Katie’s relationship with her mother is complicated by Stacey’s seeing herself in her daughter: Katie is attractive and rebellious, just as Stacey was when she was Katie’s age. Stacey seems to say and do everything deliberately to annoy Katie, who sees Stacey as very “square” and unable to get along with Mac. She wants Stacey to be a mother and is incapable of relating to Stacey as a person. Yet Stacey sees the future in her. Katie is on her own because Stacey does not have all the answers and can only hope that life turns out better for her.

Critical Context

The Fire-Dwellers is the third in a loosely connected sequence of five books (four novels and a collection of stories) involving the fictional prairie town of Manawaka. A Jest of God (1966) is the novel in this series most closely related to The Fire-Dwellers. Stacey’s story can be seen as a sequel to A Jest of God, which is narrated by her younger sister, Rachel Cameron. Stacey is first introduced to readers in Rachel’s narrative. A Jest of God ends with Rachel and her mother planning to move from Manawaka to Vancouver, where Rachel believes that Stacey lives an idyllic life. Rachel, a withdrawn spinster, has always been envious of Stacey, who always seemed so sure of herself. Rachel seems to believe that, by leaving Manawaka, Stacey has set herself free of the place. Manawaka is a state of mind, however, and the root of Stacey’s turmoil lies in her inability to break away from the conditioning that she received in Manawaka.

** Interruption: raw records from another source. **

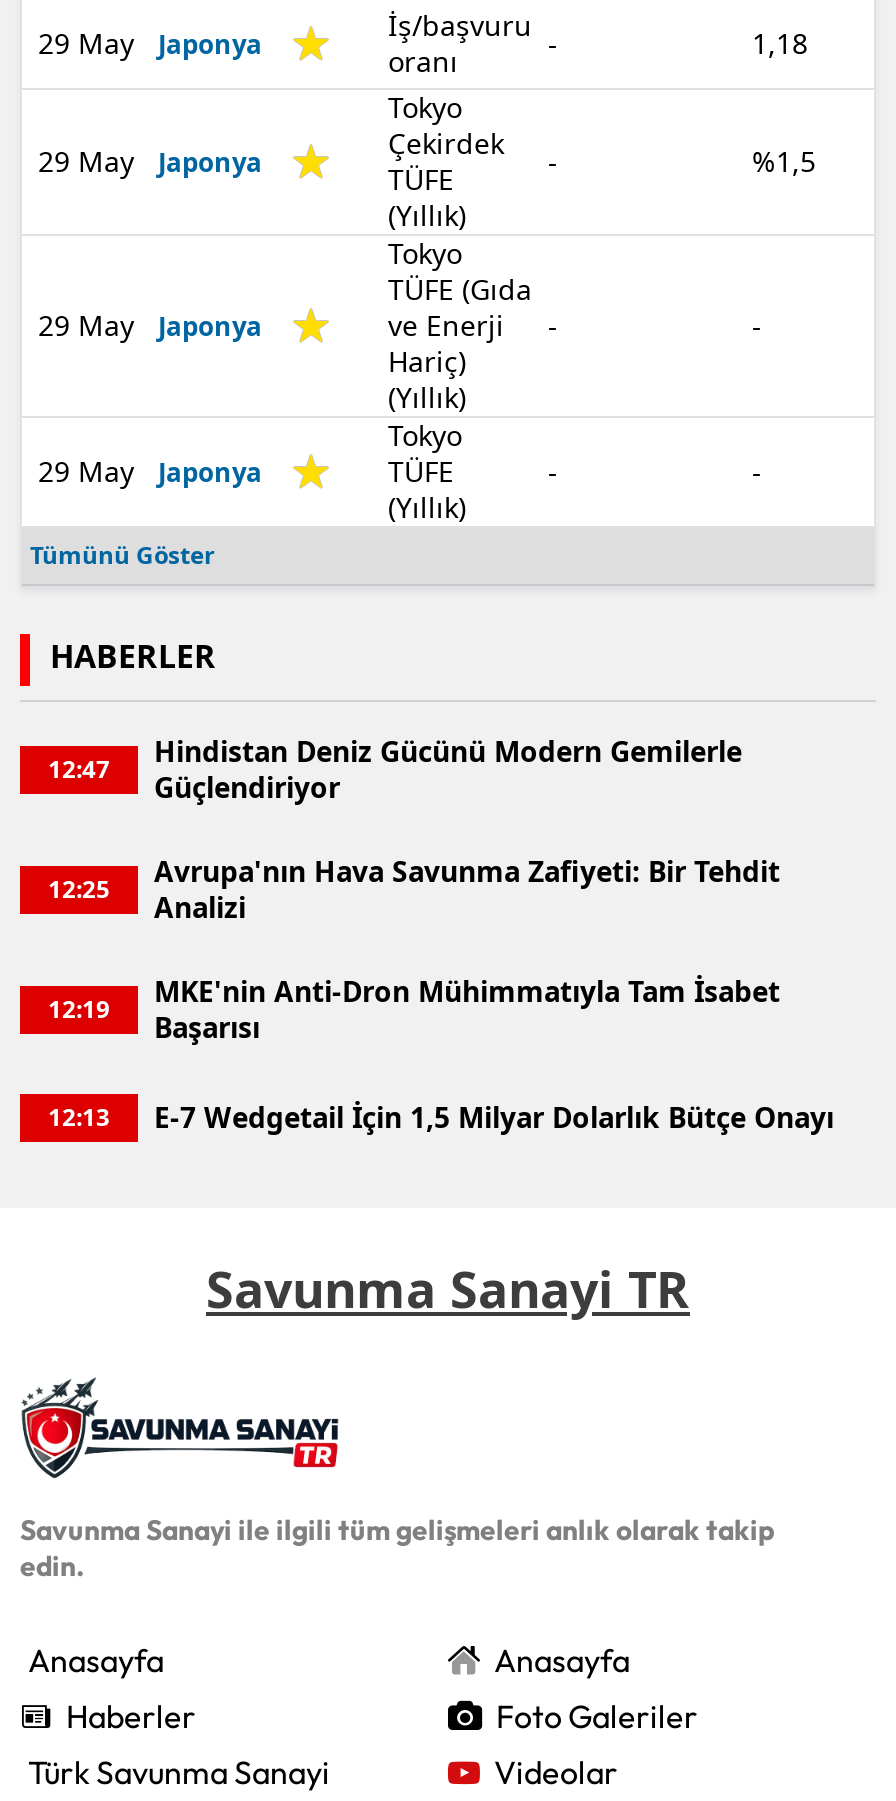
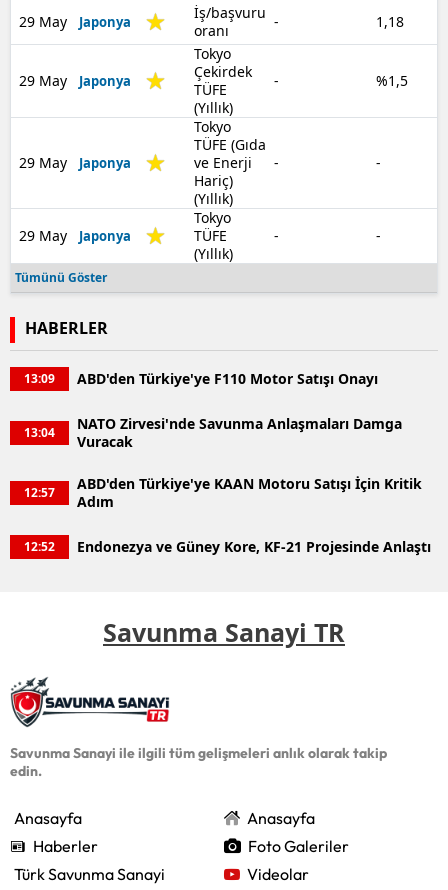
- 12:47
- Hindistan Deniz Gücünü Modern Gemilerle
- Güçlendiriyor
+ 13:09
+ ABD'den Türkiye'ye F110 Motor Satışı Onayı

- 12:25
- Avrupa'nın Hava Savunma Zafiyeti: Bir Tehdit
- Analizi
+ 13:04
+ NATO Zirvesi'nde Savunma Anlaşmaları Damga
+ Vuracak

- 12:19
- MKE'nin Anti-Dron Mühimmatıyla Tam İsabet
- Başarısı
+ 12:57
+ ABD'den Türkiye'ye KAAN Motoru Satışı İçin Kritik
+ Adım

- 12:13
- E-7 Wedgetail İçin 1,5 Milyar Dolarlık Bütçe Onayı
+ 12:52
+ Endonezya ve Güney Kore, KF-21 Projesinde Anlaştı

The Fire-Dwellers is well regarded by feminist critics. Stacey exists in a male-oriented, chauvinistic society, but she is not aware that she is oppressed because she is a female. Stacey never considers getting a job and letting someone else care for her children or her house. She is conditioned to believe that every woman wants to be married and to have a family and that all it takes for a woman to be happy is to be a member of a family that loves and communicates with one another. Mac shares Stacey’s conditioning about what a woman needs to be fulfilled. Mac remarks while viewing a very nervous girl speaking at a rally that all the girl needs is the love of a good man, and Stacey agrees. Laurence in no way, however, presents Stacey’s narrative in the shrill manner of some feminist writing of the time.

Bibliography

Cameron, Donald. Conversatons with Canadian Novelists. Toronto: Macmillan of Canada, 1973. A close friend of Laurence talks with her about family, religious influences, travels, and sources for her novels. A revealing personal view of the writer.

Gunnars, Kristjana, ed. Crossing the River: Essays in Honour of Margaret Laurence. Winnipeg, Manitoba: Turnstone Press, 1988. A variety of essays examine Laurence’s feminism and humanism, the use of autobiography in her work, and her use of metaphor. Bibliographies and footnotes with each essay are useful for stimulating further research.

Laurence, Margaret. Dance on the Earth. Toronto: McClelland and Stewart, 1989. This book constitutes Laurence’s memoirs (completed by her daughter), which praise the women who influenced her development. Includes some valuable letters to Canadian poet Adele Wiseman, photographs, and previously unpublished work.

Morley, Patricia. Margaret Laurence: The Long Journey Home. Rev. ed. Kingston, Ontario: McGill-Queens University Press, 1991. A clear and helpful analysis of Laurence’s life and work, the chapter on the Manawaka cycle examines The Fire-Dwellers in detail. Studies how Laurence makes her small-town experience universal and moving.

Thomas, Clara. The Manawaka World of Margaret Laurence. Toronto: McClelland and Stewart, 1976. A critical assessment of Laurence’s Manawaka novels. An excellent and very close study of The Fire-Dwellers; includes some of Laurence’s own comments on its writing, as well as analysis.